Legalizing Medical Marijuana
Marijuana has been one of the many abused substances in the world especially in the United States of America. It has been argued as one of the many existing substances which has caused lives to go astray and even to the point of taking away innocent lives. There have been heinous crimes committed which have been linked by the authorities to the abuse of marijuana by the suspects. But even with these apparent ‘hindrances’ to the acceptance of marijuana as a substance which also has its uses, it has been observed in the scientific community that there are medical benefits with the use of marijuana (Sydney, Stephen, et al., p. 722).
Apparently, it can be said that there is a tension between the democratic ethos that permeates popular American thought and the republican constitutional foundations that impede the realization of the medical use of marijuana.
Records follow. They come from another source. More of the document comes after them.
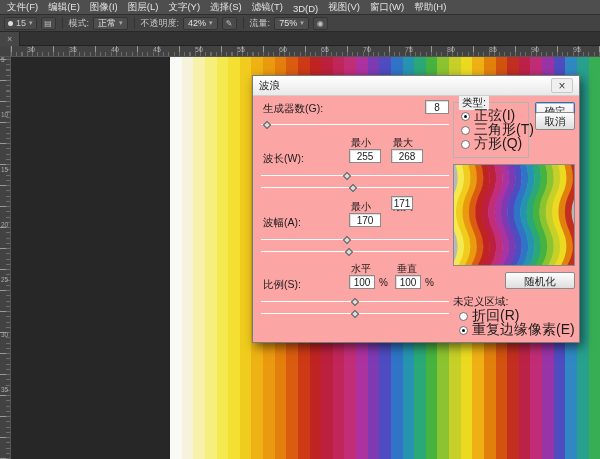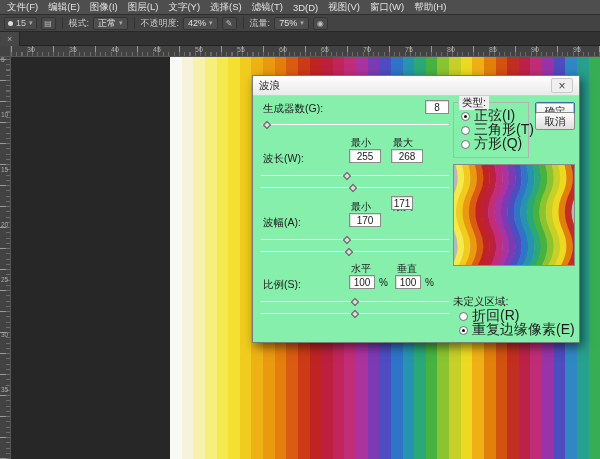"文件(F)" .menubar { align-items: center -> flex-end }
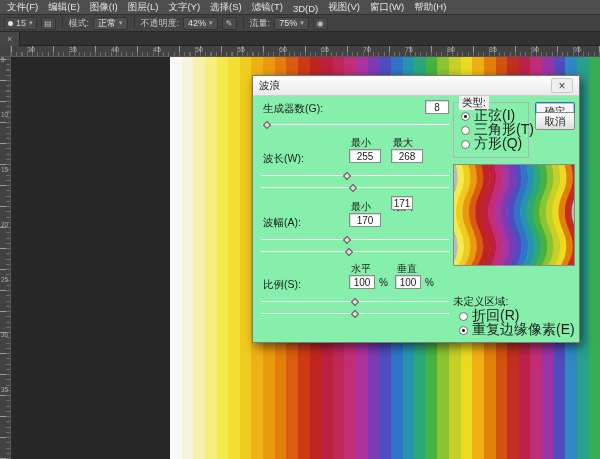"波浪" .dialog { background: #86efac -> #fca5a5 }
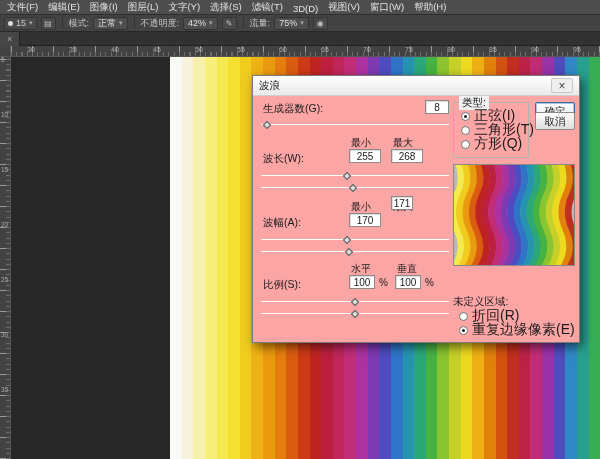"随机化" div.btn { html: none -> <div>随机化</div> }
As far as the democratic ethos is concerned, it can be seen that there is the acceptance of marijuana in the medical field precisely because marijuana can be used as a drug which has the “potential for use in decreasing the rejection of organ transplants or in slowing the growth of tumors (Dell and Snyder, p. 630).” It has also been found that marijuana can stimulate the appetite of individuals who do not eat well, can serve as an analgesic and an anesthesia among many others (Dell and Snyder, p. 630).
With these things, there is the argument that, indeed, marijuana has its own positive effects on the body of the individual and that it can greatly help in the development of a medicine out of marijuana. However, the republican constitutional foundations would argue that the use of marijuana can open the way to substance abuse. Since marijuana is classified as an addictive substance which is prohibited by the laws of the land, the republican constitutional foundations would very well block any efforts in legalizing marijuana purely out of its medical purposes and benefits. That is because the republican constitutional foundations are inclined to promote the laws as they are written or as they have been conceived.
The arguments that can be proposed by the republican constitutional foundations can be summarized into the idea that anything that is against the law or anything that is proscribed by the law should not be justified before the law. Doing so would defeat the very purpose in which these laws have been conceived and institutionalized in the first place. Indeed, it should be noted that certain laws have been created in order to promote the interest of the public inasmuch as the welfare of the public is not harmed in the process.
With marijuana, it can be argued from the republican standpoint that marijuana use is basically prohibited by the law. Any efforts to circumvent the law should be stopped, which goes without saying that any efforts to turn the prohibited substance, marijuana, into a substance which is accepted by the society if not by the law would very well undermine the spirit and the letter of the law.
The tension between the democratic ethos and the republican constitutional foundations, then, rests on the part where marijuana has its perceived medical uses. From the perspective of the democratic ethos, it can be said that marijuana, as discovered by the scientific community, as its medical values although to a certain extent the abuse of the substance would also lead to dire consequences to the health of individuals. On the other hand, the followers of the republican constitutional foundation will argue that marijuana is essentially a prohibited substance although they may agree that substances with medicinal value should also be looked into by the government. To mitigate the tension is paramount in order to close the gap between the two contending sides and bring about a favorable result.
In order to do so, it can be proposed that regulatory policies should be enforced by the government in terms of the use of marijuana for medical purposes. As for the part where the abuse of the substance is involved, the legal prohibitions against the abuse of marijuana can nevertheless still be retained without compromising the medicinal uses of the substance. By establishing both a regulatory body on the medical facilities which will utilize marijuana and by putting up stringent measures on banning and sanctioning the offenders who abuse marijuana, a compromise can be attained without putting down the guards of both the democratic and republican sides.
It should be noted that even from a democratic or a republican standpoint, issues concerning the larger population can still be mitigated to a point where a solution is crafted regardless of one’s political positions. The issue of marijuana being legalized as a substance used for medical reasons can be met if both republican and democratic sides would agree on two things. One is that the medical value of marijuana is there and cannot be discredited. Two is that, though marijuana abuse is present, marijuana can be regulated within the medical facilities which will adopt the substance in the medical practice of treating patients.
In general, the viability of marijuana as a medicine is already established. Substance abuse pertaining to marijuana is already determined both by the legal enforcers as well as the medical field. By not withholding the potential use of marijuana in the broader medical field without abandoning the ever present need to proscribe and to sanction the abuse of marijuana, the middle ground can be established.
Sidney, Stephen, et al. “Marijuana Use and Cancer Incidence.” Cancer Causes & Control 8.5 (1997): 722.
Dell, Deena D., and Judith A. Snyder. “Marijuana: Pro and Con.” The American Journal of Nursing 77.4 (1977): 630.